Principal > Infancia y Adolescencia Misionera> ESAM I - Región NEA
Invitados por el equipo misionero de la Región Nea, el 17 de julio, partimos junto al P. Dante, que compartió algunos días de las jornadas, a la ESAM organizada por la región. El lugar de encuentro fue Corrientes, en la Escuela Hogar.
Todo fue vivido en un clima de alegría, creatividad, mucha responsabilidad por parte del equipo de la IAM de Corrientes y de cada uno de los 22 animadores que participaron.
La diversidad de dones se vio reflejado en las distintas tonadas y culturas de cada una de las diócesis presentes.
Fue muy rico cada uno de los días compartidos, especialmente la jornada de desierto donde la presencia de Jesús se dejó sentir en la oración, el recogimiento profundo y en la oración eucarística, hecha adoración, agradecimiento, súplica.

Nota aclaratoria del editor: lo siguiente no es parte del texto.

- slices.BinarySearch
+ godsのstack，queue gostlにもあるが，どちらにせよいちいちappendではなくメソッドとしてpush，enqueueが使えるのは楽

Un gracias grandote a cada uno por todo lo compartido. A Dios que nos muestra que la diversidad es la riqueza que nos hace uno en el mismo Padre. Al Equipo, en nombre de la delegada Mabel, por todo el esfuerzo, alegría y trabajo escondido y fecundo. Al P. Dante que nos regaló unos días de su presencia donde nos contagió la alegría de “cruzar a la otra orilla y ser verdaderos misioneros”. A los padres Juan Domingo Barrios y Cesar Rivas, por todo el tiempo compartido, por el testimonio de sacerdotes misioneros que nos muestran con los hechos, la alegría de servir a Jesús en el hermano. A cada uno de los animadores, por la frescura, empeño en la formación, pero sobre todo por la alegría que contagian al haber encontrado a Jesús.

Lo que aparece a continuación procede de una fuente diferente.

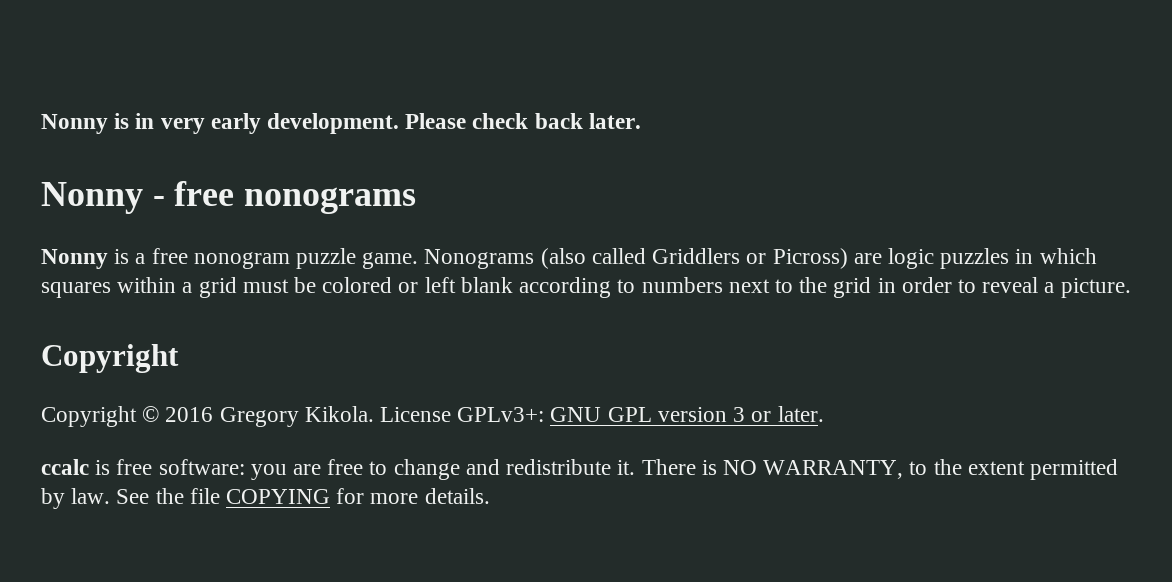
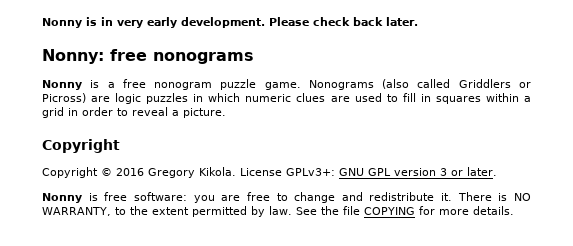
- Nonny - free nonograms
+ Nonny: free nonograms
- Nonograms (also called Griddlers or Picross) are logic puzzles in which squares within a grid must be colored or left blank according to numbers next to the grid in order to reveal a picture.
+ Nonograms (also called Griddlers or Picross) are logic puzzles in which numeric clues are used to fill in squares within a grid in order to reveal a picture.
- ccalc is free software: you are free to change and redistribute it.
+ Nonny is free software: you are free to change and redistribute it.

Que Dios bendiga a esta hermosa región con frutos misioneros en bien de la Iglesia, para que se haga realidad el lema elegido en esta ESAM: "Aprendiendo del Señor, servimos y animamos nuestra Región"

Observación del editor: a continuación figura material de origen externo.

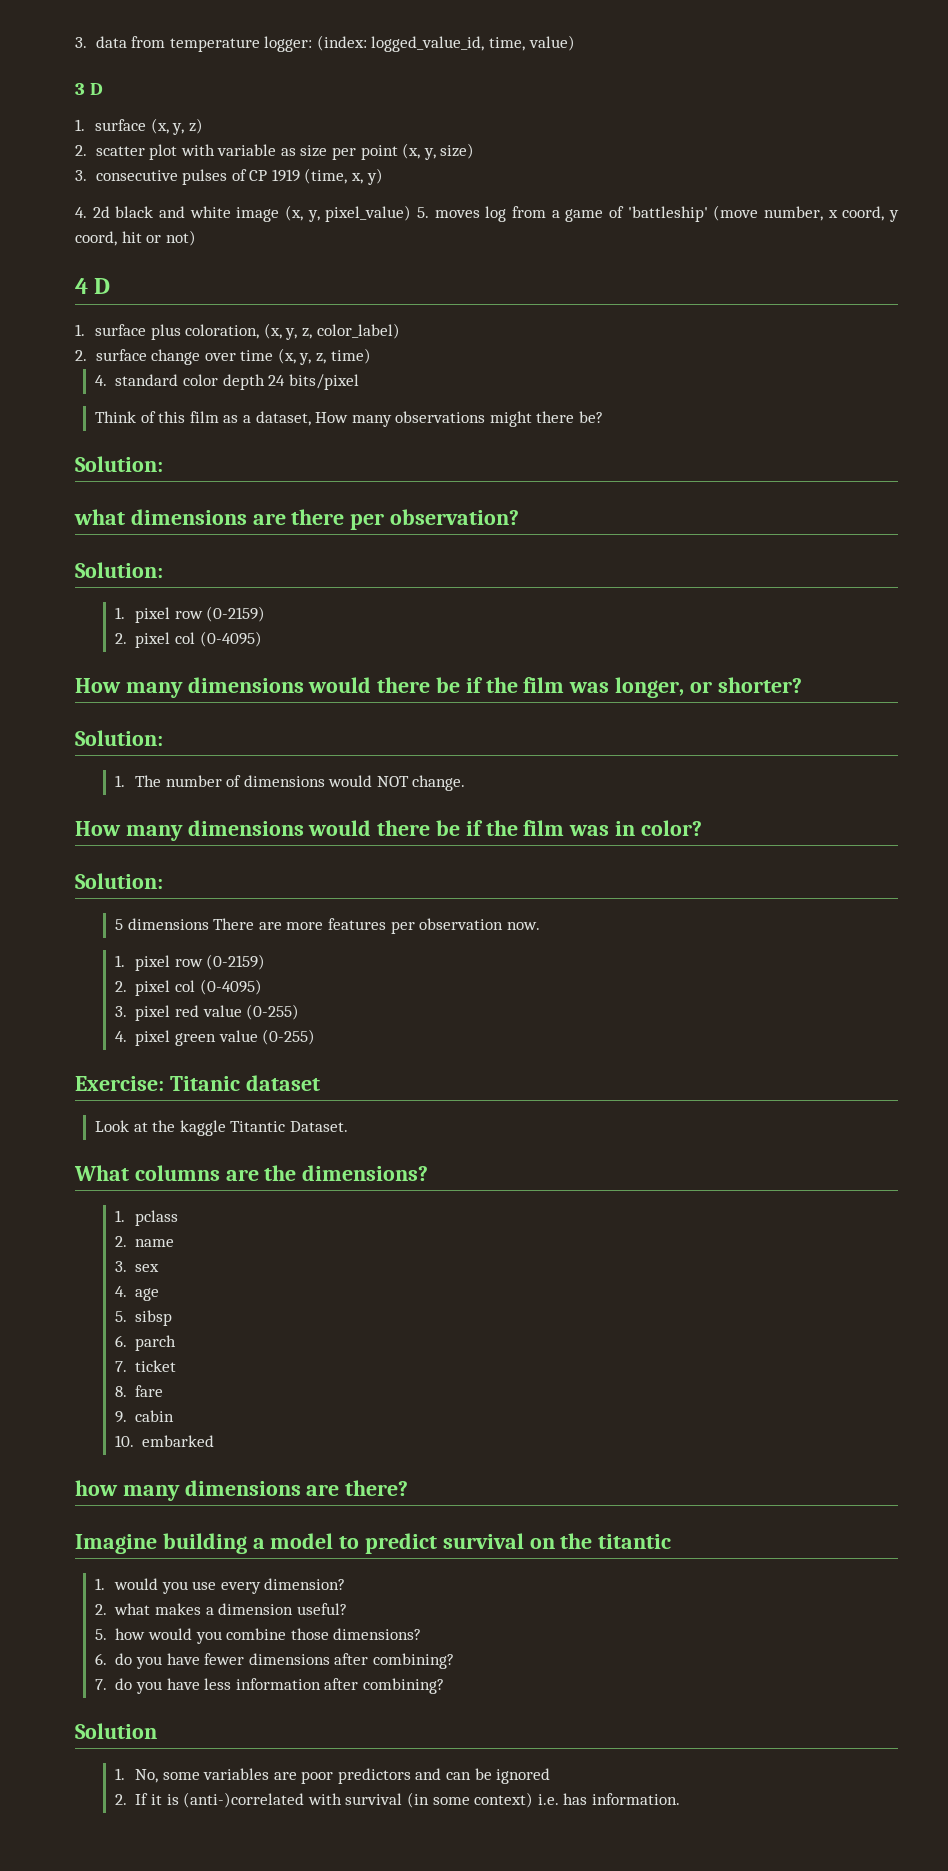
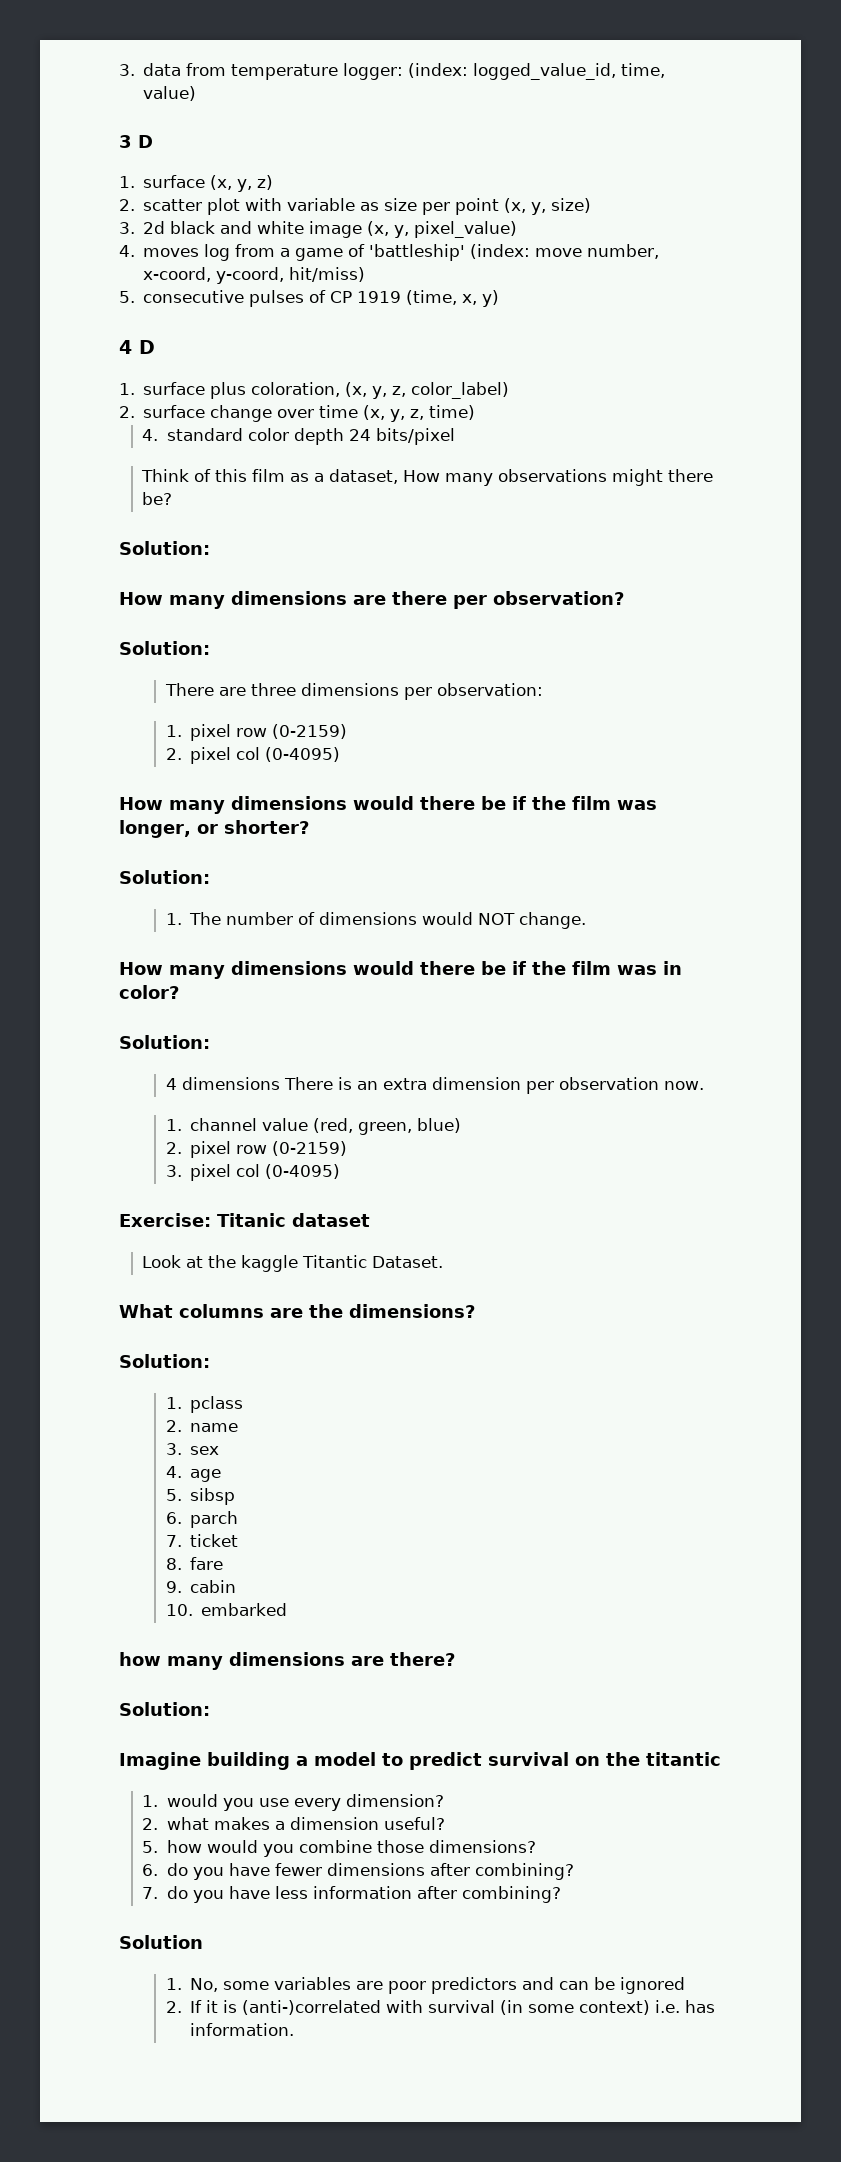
- 3. consecutive pulses of CP 1919 (time, x, y)
+ 3. 2d black and white image (x, y, pixel_value)
+ 4. moves log from a game of 'battleship' (index: move number, x-coord, y-coord, hit/miss)
+ 5. consecutive pulses of CP 1919 (time, x, y)
- 4. 2d black and white image (x, y, pixel_value) 5. moves log from a game of 'battleship' (move number, x coord, y coord, hit or not)
- what dimensions are there per observation?
+ How many dimensions are there per observation?
+ There are three dimensions per observation:
- 5 dimensions There are more features per observation now.
- 1. pixel row (0-2159)
- 2. pixel col (0-4095)
- 3. pixel red value (0-255)
- 4. pixel green value (0-255)
+ 4 dimensions There is an extra dimension per observation now.
+ 1. channel value (red, green, blue)
+ 2. pixel row (0-2159)
+ 3. pixel col (0-4095)
  What columns are the dimensions?
+ Solution:
  how many dimensions are there?
+ Solution:

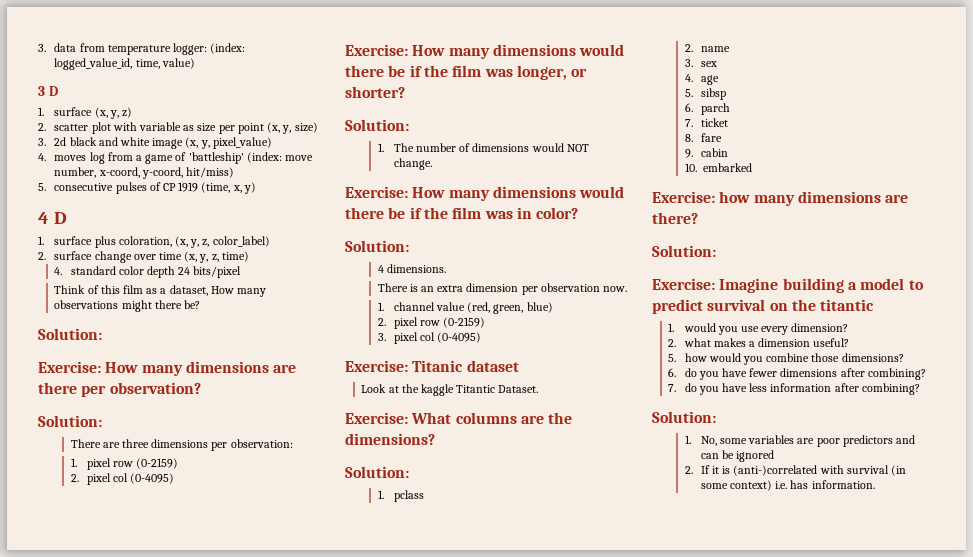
- How many dimensions are there per observation?
+ Exercise: How many dimensions are there per observation?
- How many dimensions would there be if the film was longer, or shorter?
+ Exercise: How many dimensions would there be if the film was longer, or shorter?
- How many dimensions would there be if the film was in color?
+ Exercise: How many dimensions would there be if the film was in color?
- 4 dimensions There is an extra dimension per observation now.
+ 4 dimensions.
+ There is an extra dimension per observation now.
- What columns are the dimensions?
+ Exercise: What columns are the dimensions?
- how many dimensions are there?
+ Exercise: how many dimensions are there?
- Imagine building a model to predict survival on the titantic
+ Exercise: Imagine building a model to predict survival on the titantic
  7. do you have less information after combining?
- Solution
+ Solution:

De los niños y adolescentes del mundo...
SIEMPRE AMIGOS!!!
Hna Marcela
Esta ESAM I fue preparada para los animadores de la Región NEA y han dado su SI a Jesús, animadores de las Diócesis de Oberá, Formosa, San Roque, Resistencia y Corrientes. Un sí a nuestro amigo Jesús para formarse no solo en los conocimientos teológicos o metodológicos, sino también para crear lazos de amistad en el NEA.
Los días fríos no fueron obstáculo para que en todo momento reine el clima de alegría y fraternidad, propio de todo discípulo misionero de Jesús. Además la intensa lluvia caída la sentimos realmente como si el Señor quería expresar su bendición por medio de ella y ese sentimiento hizo que se llenara de calor cada momento de oración y celebraciones de la Eucaristía siempre bien acompañados e iluminados por el Director Espiritual de esta ESAM I, P. Juan Barrios de la Diócesis de San Roque.
Animadores de distintas edades, en su mayoría jóvenes, experimentaron el gozo del encuentro con Jesús en el desierto de media tarde a la que siguió la Adoración Eucarística y el Sacramento de la Reconciliación; maravilloso fue ver a cada uno por su lado eligiendo el mejor lugar para estar a solas con Jesús en la oración, charlar con Él y luego expresar en oraciones espontáneas la riqueza de la espiritualidad de quien se sabe acompañado del Maestro.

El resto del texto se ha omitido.